§ **Work instruction**
Among the lines below, a stretch begins at the one with "- 以弗所书2:21在1祂里面，2全房3联结一起，4长成5在主里的6圣殿；" and ends at the one with "84 : Schéma". Repeat that stretch exactly, ends included.

___ Dataset records ___

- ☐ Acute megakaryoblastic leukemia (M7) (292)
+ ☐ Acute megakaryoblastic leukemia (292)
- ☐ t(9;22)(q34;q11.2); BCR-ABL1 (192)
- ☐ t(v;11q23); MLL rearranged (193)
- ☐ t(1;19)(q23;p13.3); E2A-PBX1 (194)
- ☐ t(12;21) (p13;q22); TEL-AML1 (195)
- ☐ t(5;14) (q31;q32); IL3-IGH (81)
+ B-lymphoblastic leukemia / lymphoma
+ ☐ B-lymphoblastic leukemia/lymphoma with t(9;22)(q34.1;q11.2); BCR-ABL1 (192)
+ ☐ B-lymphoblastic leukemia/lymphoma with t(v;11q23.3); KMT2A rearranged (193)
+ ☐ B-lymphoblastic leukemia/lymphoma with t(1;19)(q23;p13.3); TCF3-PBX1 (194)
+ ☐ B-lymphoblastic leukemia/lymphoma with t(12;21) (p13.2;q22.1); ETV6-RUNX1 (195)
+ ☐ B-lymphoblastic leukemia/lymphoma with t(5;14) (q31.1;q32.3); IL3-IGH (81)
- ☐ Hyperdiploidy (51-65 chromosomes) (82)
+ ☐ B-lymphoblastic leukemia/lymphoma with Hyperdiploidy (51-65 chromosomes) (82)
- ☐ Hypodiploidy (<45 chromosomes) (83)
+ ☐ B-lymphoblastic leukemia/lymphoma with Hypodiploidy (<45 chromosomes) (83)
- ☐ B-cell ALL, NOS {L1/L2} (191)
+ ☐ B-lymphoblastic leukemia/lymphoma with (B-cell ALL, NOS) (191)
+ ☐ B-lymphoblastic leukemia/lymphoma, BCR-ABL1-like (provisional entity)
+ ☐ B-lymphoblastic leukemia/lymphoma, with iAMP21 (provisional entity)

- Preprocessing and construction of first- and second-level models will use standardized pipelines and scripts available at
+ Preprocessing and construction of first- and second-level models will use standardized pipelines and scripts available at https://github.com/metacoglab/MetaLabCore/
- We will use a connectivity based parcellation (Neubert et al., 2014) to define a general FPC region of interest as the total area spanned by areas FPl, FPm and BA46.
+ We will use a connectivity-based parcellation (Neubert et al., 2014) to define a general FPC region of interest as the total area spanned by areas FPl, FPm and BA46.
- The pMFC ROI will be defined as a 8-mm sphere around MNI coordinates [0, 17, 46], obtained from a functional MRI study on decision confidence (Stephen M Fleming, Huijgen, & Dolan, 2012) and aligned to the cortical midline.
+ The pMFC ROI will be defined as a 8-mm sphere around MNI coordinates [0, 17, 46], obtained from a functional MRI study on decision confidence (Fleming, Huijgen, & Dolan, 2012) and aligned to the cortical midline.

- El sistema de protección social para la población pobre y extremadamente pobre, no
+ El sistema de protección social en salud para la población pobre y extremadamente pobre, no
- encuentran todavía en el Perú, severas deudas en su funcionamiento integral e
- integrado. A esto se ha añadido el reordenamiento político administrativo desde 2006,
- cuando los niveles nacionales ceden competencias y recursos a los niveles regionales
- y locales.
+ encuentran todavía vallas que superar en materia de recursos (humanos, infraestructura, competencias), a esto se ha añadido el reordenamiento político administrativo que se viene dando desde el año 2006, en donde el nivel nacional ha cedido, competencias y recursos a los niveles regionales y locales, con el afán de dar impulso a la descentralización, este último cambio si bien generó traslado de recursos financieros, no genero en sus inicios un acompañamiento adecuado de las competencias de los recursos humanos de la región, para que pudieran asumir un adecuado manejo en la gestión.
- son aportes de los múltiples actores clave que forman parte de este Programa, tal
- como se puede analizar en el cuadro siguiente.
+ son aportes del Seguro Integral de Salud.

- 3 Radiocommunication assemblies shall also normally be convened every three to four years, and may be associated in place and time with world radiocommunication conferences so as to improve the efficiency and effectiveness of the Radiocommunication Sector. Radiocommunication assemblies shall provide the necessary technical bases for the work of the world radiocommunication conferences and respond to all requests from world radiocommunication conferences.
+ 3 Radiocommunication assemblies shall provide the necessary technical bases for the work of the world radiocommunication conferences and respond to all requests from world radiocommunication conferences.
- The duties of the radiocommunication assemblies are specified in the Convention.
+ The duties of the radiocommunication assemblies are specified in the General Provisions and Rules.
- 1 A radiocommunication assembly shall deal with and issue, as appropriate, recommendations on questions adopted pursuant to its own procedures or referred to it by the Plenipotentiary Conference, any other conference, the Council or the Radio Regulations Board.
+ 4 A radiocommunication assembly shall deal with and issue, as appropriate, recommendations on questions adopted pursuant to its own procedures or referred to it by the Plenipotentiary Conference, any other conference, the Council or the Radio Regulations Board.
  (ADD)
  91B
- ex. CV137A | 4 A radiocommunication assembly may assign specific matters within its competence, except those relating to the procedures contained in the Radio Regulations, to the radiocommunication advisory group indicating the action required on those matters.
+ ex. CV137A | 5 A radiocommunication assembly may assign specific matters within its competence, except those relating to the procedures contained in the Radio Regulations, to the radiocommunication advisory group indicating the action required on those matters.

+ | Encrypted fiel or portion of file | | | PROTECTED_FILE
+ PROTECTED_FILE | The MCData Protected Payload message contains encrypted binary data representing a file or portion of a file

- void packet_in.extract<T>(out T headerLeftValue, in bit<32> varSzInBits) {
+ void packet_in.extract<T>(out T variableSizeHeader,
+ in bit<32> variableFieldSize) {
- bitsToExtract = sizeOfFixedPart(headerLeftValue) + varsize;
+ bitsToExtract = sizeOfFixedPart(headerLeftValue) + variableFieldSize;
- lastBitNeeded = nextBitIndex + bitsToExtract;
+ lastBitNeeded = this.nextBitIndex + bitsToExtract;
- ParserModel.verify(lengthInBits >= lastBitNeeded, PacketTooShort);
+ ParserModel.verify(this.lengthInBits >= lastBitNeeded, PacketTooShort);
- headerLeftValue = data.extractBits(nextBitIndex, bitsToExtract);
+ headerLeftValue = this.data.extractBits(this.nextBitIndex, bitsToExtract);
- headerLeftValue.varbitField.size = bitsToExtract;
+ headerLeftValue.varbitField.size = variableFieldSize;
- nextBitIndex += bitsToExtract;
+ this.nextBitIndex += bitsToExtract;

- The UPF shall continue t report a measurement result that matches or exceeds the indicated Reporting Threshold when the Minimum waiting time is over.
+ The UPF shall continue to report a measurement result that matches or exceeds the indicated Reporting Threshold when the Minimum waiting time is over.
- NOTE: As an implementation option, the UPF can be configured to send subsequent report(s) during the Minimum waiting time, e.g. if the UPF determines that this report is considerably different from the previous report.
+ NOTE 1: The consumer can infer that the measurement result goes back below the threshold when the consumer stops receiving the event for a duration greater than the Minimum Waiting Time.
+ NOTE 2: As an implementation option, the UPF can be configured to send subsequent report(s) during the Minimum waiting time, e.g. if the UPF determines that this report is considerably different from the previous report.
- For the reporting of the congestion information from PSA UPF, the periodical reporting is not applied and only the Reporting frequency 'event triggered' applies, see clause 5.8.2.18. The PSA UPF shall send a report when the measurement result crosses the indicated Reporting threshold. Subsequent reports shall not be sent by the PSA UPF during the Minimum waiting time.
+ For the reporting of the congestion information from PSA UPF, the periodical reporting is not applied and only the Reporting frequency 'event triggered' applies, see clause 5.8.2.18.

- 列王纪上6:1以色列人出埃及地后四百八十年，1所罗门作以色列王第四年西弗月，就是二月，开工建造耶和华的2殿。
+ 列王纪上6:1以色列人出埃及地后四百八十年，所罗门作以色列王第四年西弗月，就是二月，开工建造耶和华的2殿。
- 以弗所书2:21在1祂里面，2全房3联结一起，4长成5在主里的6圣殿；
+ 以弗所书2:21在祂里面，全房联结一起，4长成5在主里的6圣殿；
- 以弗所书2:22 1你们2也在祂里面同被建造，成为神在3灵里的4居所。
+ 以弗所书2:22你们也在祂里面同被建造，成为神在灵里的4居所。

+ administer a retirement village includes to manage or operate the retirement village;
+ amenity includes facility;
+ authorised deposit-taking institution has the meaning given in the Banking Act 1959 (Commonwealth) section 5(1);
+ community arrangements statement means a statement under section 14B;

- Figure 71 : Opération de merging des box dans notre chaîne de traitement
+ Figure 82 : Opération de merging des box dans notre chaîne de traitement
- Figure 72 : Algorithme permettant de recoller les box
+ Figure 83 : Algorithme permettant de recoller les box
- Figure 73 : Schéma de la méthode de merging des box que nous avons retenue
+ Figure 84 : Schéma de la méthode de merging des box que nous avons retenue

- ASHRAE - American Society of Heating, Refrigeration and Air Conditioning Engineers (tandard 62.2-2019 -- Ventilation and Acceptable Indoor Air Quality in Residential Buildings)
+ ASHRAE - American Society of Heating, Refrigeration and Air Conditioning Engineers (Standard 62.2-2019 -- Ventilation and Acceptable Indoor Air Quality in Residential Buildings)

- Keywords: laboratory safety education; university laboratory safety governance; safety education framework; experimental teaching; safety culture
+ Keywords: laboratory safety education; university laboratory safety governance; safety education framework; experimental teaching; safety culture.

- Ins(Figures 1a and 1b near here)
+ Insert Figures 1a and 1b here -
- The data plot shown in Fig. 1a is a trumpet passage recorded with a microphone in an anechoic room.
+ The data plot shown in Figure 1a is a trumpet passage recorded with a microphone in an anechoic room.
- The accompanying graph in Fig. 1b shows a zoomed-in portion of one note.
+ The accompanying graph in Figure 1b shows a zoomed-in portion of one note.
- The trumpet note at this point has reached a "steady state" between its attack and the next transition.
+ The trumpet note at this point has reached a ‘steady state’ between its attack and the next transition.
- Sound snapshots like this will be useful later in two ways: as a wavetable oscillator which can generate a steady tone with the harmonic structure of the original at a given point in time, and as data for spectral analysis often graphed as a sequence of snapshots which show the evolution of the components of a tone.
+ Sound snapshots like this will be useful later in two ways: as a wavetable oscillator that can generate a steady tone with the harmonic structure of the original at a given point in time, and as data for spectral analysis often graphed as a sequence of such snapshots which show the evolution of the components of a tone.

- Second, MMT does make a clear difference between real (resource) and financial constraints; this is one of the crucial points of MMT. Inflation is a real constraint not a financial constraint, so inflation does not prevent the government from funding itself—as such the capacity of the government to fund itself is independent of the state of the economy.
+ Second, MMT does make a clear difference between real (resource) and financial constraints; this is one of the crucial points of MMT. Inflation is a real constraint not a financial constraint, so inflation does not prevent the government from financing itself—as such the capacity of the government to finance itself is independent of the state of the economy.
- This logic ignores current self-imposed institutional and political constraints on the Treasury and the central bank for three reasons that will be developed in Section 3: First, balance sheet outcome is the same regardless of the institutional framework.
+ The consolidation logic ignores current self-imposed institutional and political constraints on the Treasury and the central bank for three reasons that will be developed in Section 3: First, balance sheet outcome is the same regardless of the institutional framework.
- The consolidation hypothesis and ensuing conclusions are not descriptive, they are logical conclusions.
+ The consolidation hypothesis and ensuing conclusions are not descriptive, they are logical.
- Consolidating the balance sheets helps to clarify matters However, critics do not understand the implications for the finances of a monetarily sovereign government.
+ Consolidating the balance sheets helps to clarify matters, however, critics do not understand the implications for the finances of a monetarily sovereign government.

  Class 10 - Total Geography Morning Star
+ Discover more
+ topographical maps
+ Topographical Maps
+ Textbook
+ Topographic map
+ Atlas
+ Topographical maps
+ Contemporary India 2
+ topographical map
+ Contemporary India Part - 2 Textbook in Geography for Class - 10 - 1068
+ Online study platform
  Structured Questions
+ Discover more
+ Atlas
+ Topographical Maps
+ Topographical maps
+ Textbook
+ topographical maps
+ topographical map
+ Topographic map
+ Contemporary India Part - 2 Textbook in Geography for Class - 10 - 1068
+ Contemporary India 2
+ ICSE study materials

___

§ **Exercise result**
- 以弗所书2:21在1祂里面，2全房3联结一起，4长成5在主里的6圣殿；
+ 以弗所书2:21在祂里面，全房联结一起，4长成5在主里的6圣殿；
- 以弗所书2:22 1你们2也在祂里面同被建造，成为神在3灵里的4居所。
+ 以弗所书2:22你们也在祂里面同被建造，成为神在灵里的4居所。

+ administer a retirement village includes to manage or operate the retirement village;
+ amenity includes facility;
+ authorised deposit-taking institution has the meaning given in the Banking Act 1959 (Commonwealth) section 5(1);
+ community arrangements statement means a statement under section 14B;

- Figure 71 : Opération de merging des box dans notre chaîne de traitement
+ Figure 82 : Opération de merging des box dans notre chaîne de traitement
- Figure 72 : Algorithme permettant de recoller les box
+ Figure 83 : Algorithme permettant de recoller les box
- Figure 73 : Schéma de la méthode de merging des box que nous avons retenue
+ Figure 84 : Schéma de la méthode de merging des box que nous avons retenue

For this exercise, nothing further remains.